Many results have been produced including:
the Atlas of Rome, a 35 meter urban screen capturing in real time the ideas, desires, visions and expectations of citizens of the city of Rome
VersuS, a realtime system which can visualize and explain the ways in which citizens use social media to express themselves about fundamental issues for the city
VersuS planet edition, dedicated to the possibility to observe and compare multiple cities
Maps of Babel, in which cities can be observed to gain better understandings about the ways in which different cultures and nationalities express and relate in cities
The first one is a system which is designed for violent or emergency scenarios in cities (such as riots, earthquakes, natural disasters…). A realtime system collects information generated through social networks and parses them usingNatural Language Analysisto understand the locations (through GPS and Geographical Named Entities) of violent, dangerous, emergent events, or of safe locations, places of first assistance and, in general, safe spots or way outs of difficult situations.

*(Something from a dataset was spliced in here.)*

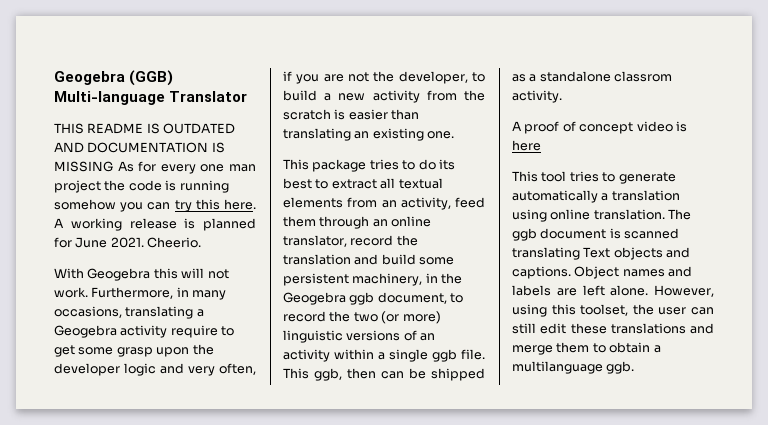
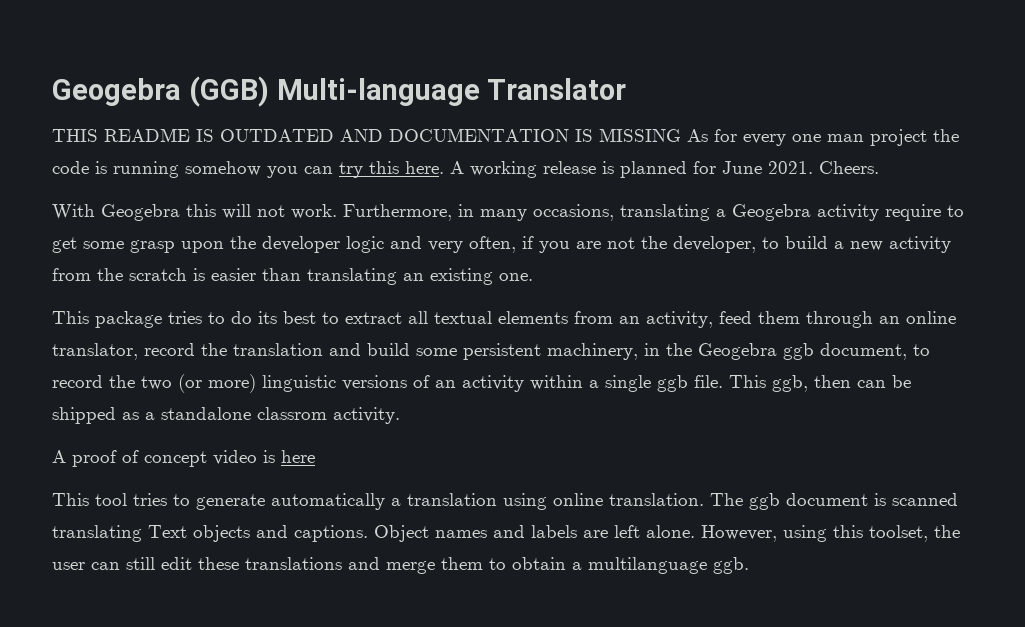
- Cheerio.
+ Cheers.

This information is made accessible to users through a special interface, designed for use in emergency situations, where an immediate, thought free information visualization can make the difference in allowing people to react quickly and effectively: an Augmented Reality display shows a color coded arrow; scan from left to right to understand the safest way out or the nearest safe spot, as inferred from the information provided by users (and, eventually, by institutions and organizations) on social networks, in real time. Red means danger, green means safe.
Hatemeter
The second one, the HateMeter, uses the same technologies to identify the direction in which a certain emotion (“Hate” in the presented prototype) is strongest, as inferred in realtime by harvesting user generated content on Facebook, Twitter, Instagram, Foursquare.
Both applications provide scenarios according to which the forms of emergent expression enacted by users across cultures and languages can be used to produce useful, usable information, available in accessible ways, designed to transform our perception of public space and redefining the concepts of citizenship, transforming it into a more active, informed agency.
This series of projects will be our main focus for the next few months. We welcome suggestions, collaborations and ideas for novel forms usage scenarios.